> Goal of the exercise
A verbatim repeat of the lines below is required, with the pictures removed.
Segment Start: Available data
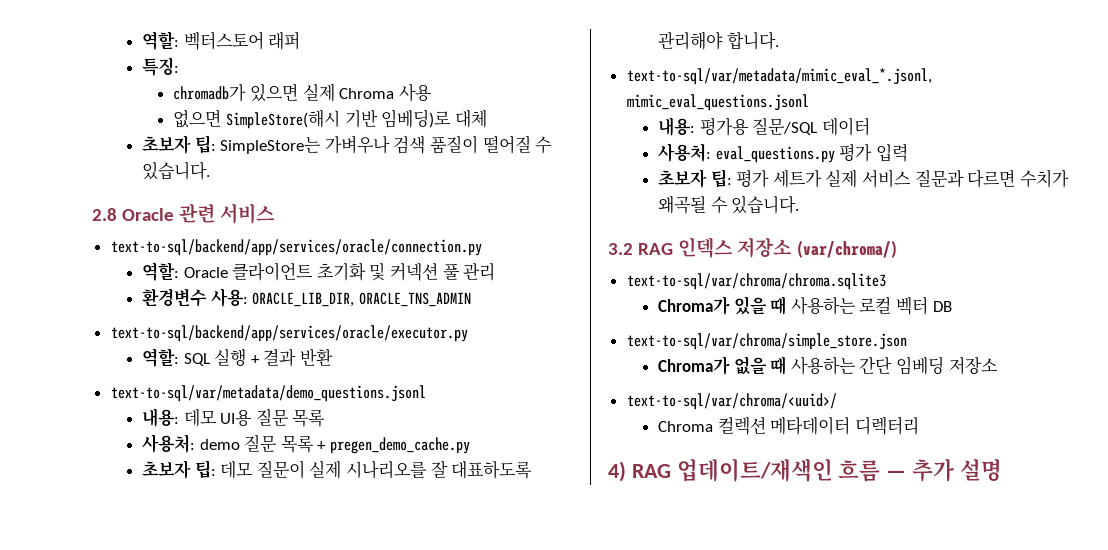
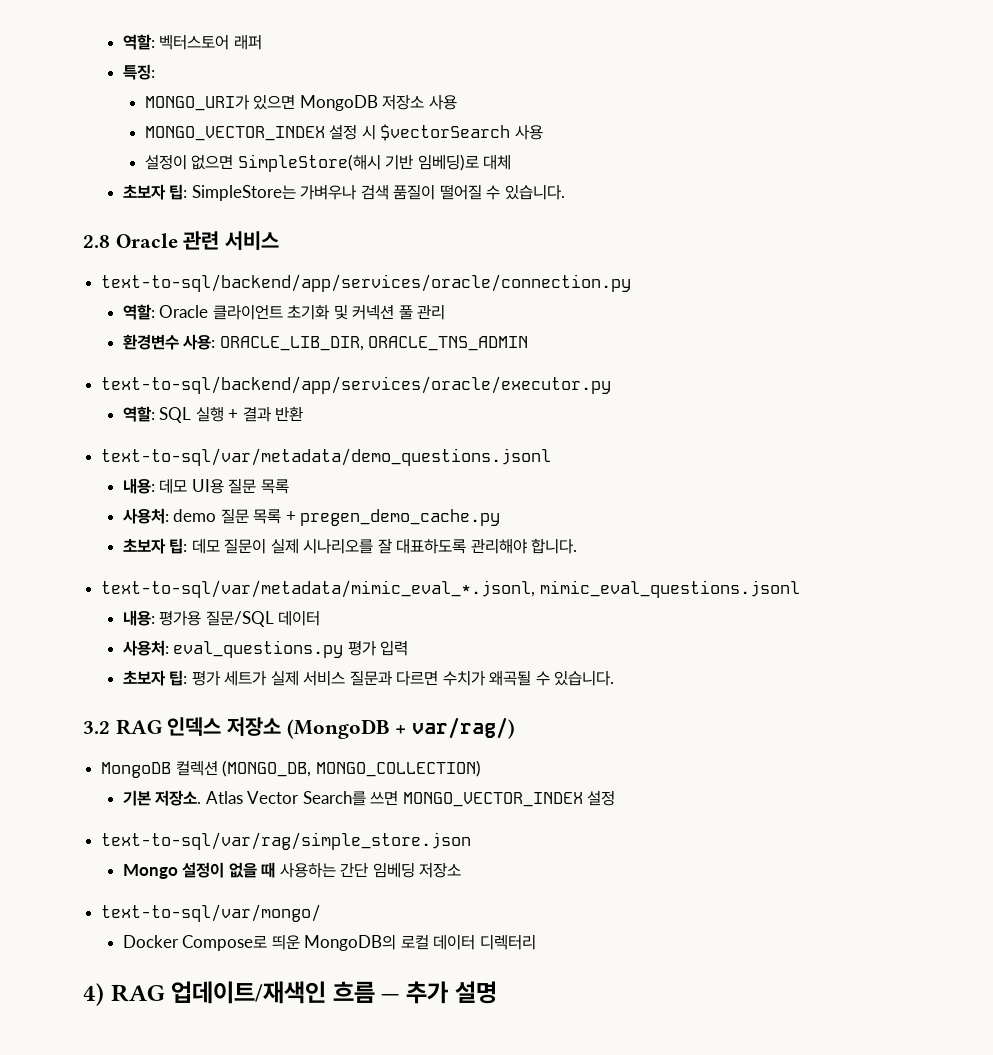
- chromadb가 있으면 실제 Chroma 사용
- 없으면 SimpleStore(해시 기반 임베딩)로 대체
+ MONGO_URI가 있으면 MongoDB 저장소 사용
+ MONGO_VECTOR_INDEX 설정 시 $vectorSearch 사용
+ 설정이 없으면 SimpleStore(해시 기반 임베딩)로 대체
- 3.2 RAG 인덱스 저장소 (var/chroma/)
- text-to-sql/var/chroma/chroma.sqlite3
- Chroma가 있을 때 사용하는 로컬 벡터 DB
- text-to-sql/var/chroma/simple_store.json
- Chroma가 없을 때 사용하는 간단 임베딩 저장소
+ 3.2 RAG 인덱스 저장소 (MongoDB + var/rag/)
+ MongoDB 컬렉션 (MONGO_DB, MONGO_COLLECTION)
+ 기본 저장소. Atlas Vector Search를 쓰면 MONGO_VECTOR_INDEX 설정
+ text-to-sql/var/rag/simple_store.json
+ Mongo 설정이 없을 때 사용하는 간단 임베딩 저장소
- text-to-sql/var/chroma/<uuid>/
- Chroma 컬렉션 메타데이터 디렉터리
+ text-to-sql/var/mongo/
+ Docker Compose로 띄운 MongoDB의 로컬 데이터 디렉터리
Segment End: Available data
> Response
- chromadb가 있으면 실제 Chroma 사용
- 없으면 SimpleStore(해시 기반 임베딩)로 대체
+ MONGO_URI가 있으면 MongoDB 저장소 사용
+ MONGO_VECTOR_INDEX 설정 시 $vectorSearch 사용
+ 설정이 없으면 SimpleStore(해시 기반 임베딩)로 대체
- 3.2 RAG 인덱스 저장소 (var/chroma/)
- text-to-sql/var/chroma/chroma.sqlite3
- Chroma가 있을 때 사용하는 로컬 벡터 DB
- text-to-sql/var/chroma/simple_store.json
- Chroma가 없을 때 사용하는 간단 임베딩 저장소
+ 3.2 RAG 인덱스 저장소 (MongoDB + var/rag/)
+ MongoDB 컬렉션 (MONGO_DB, MONGO_COLLECTION)
+ 기본 저장소. Atlas Vector Search를 쓰면 MONGO_VECTOR_INDEX 설정
+ text-to-sql/var/rag/simple_store.json
+ Mongo 설정이 없을 때 사용하는 간단 임베딩 저장소
- text-to-sql/var/chroma/<uuid>/
- Chroma 컬렉션 메타데이터 디렉터리
+ text-to-sql/var/mongo/
+ Docker Compose로 띄운 MongoDB의 로컬 데이터 디렉터리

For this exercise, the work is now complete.